Freud and the Americans

Freud’s journey to America, to which he also invited Ferenczi, was marked by numerous reservations, and these persisted throughout his life3. His lectures marked a turning point in the history of psychoanalysis in the United States. Yet he accepted this invitation with perplexity and mistrust, and these did not dissipate, even after he received the title of Doctor Honoris Causa, with Jung invited at the same time as he.

As Mady Jeannet-Hasler recalls, Freud’s family had emigrated to Austria for economic reasons, and part of it lived in England. In the years 1885–90, Freud had considered emigrating to the United States. He gave up this project because “alas, things went so well in Vienna that I decided to stay”4.
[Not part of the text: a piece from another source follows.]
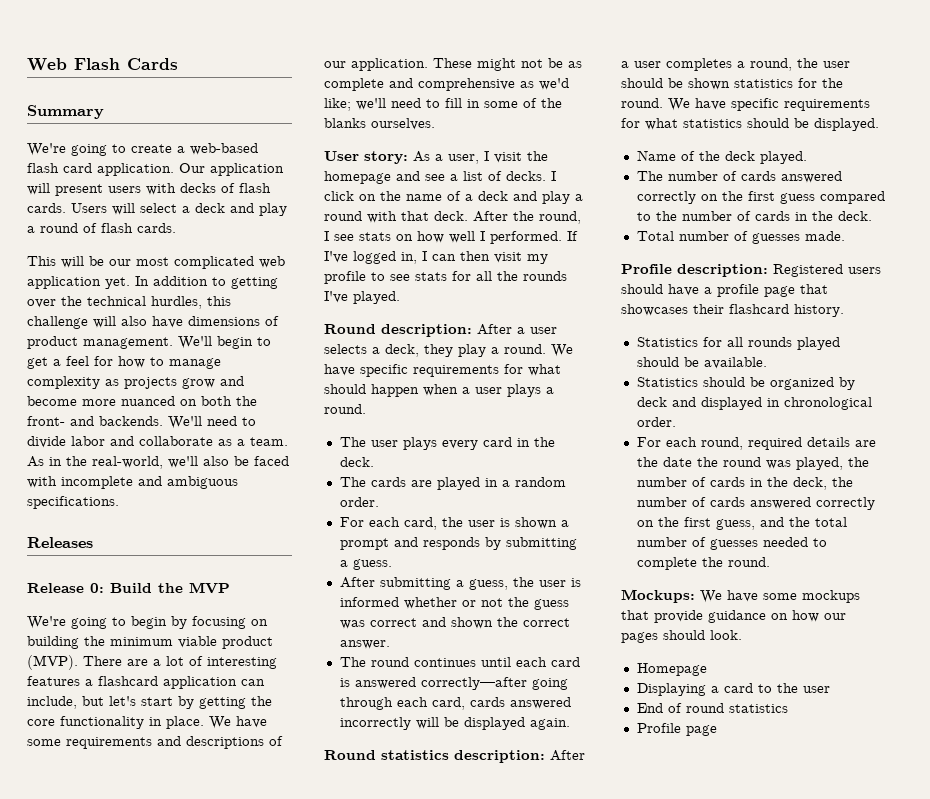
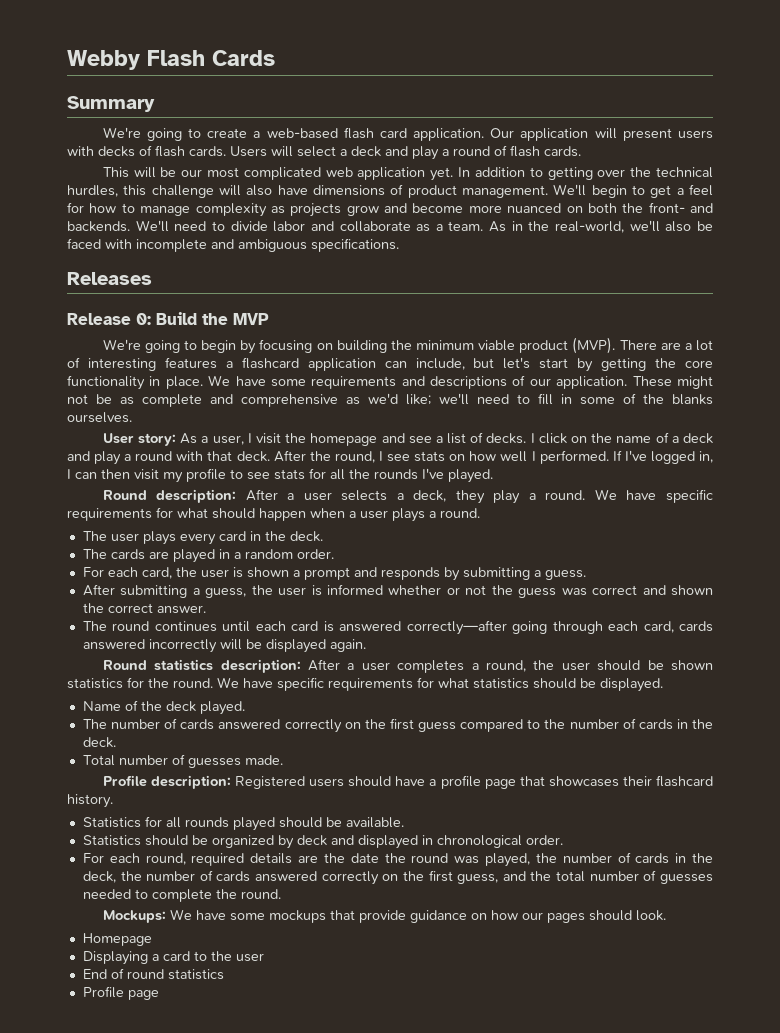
[27,58,67,71] Web -> [67,50,140,70] Webby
Freud hesitated to accept Stanley Hall’s invitation, and at first he refused it “because the proposed date would have occasioned a great material loss”5. On January 10, 1909, he wrote to Ferenczi: “I find that the demand to sacrifice so much money on this occasion to give lectures is altogether too ‘American.’ America must bring in money, not cost money. Besides, we should very soon be blacklisted there, as soon as they hit upon the sexual underpinnings of our psychology”6. The postponement of the proposed date for the lectures and the increase in the financial contribution for these lectures and this journey7 allowed Freud finally to accept the invitation. The Freud-Ferenczi Correspondence teems with details about the practical organization of the journey. Ferenczi learned English and ordered books about America. He would later receive many American patients in analysis, whether during his journey in 1926 or in Hungary, and these would help, as for Freud, to secure him a certain financial footing, over which both men would congratulate themselves.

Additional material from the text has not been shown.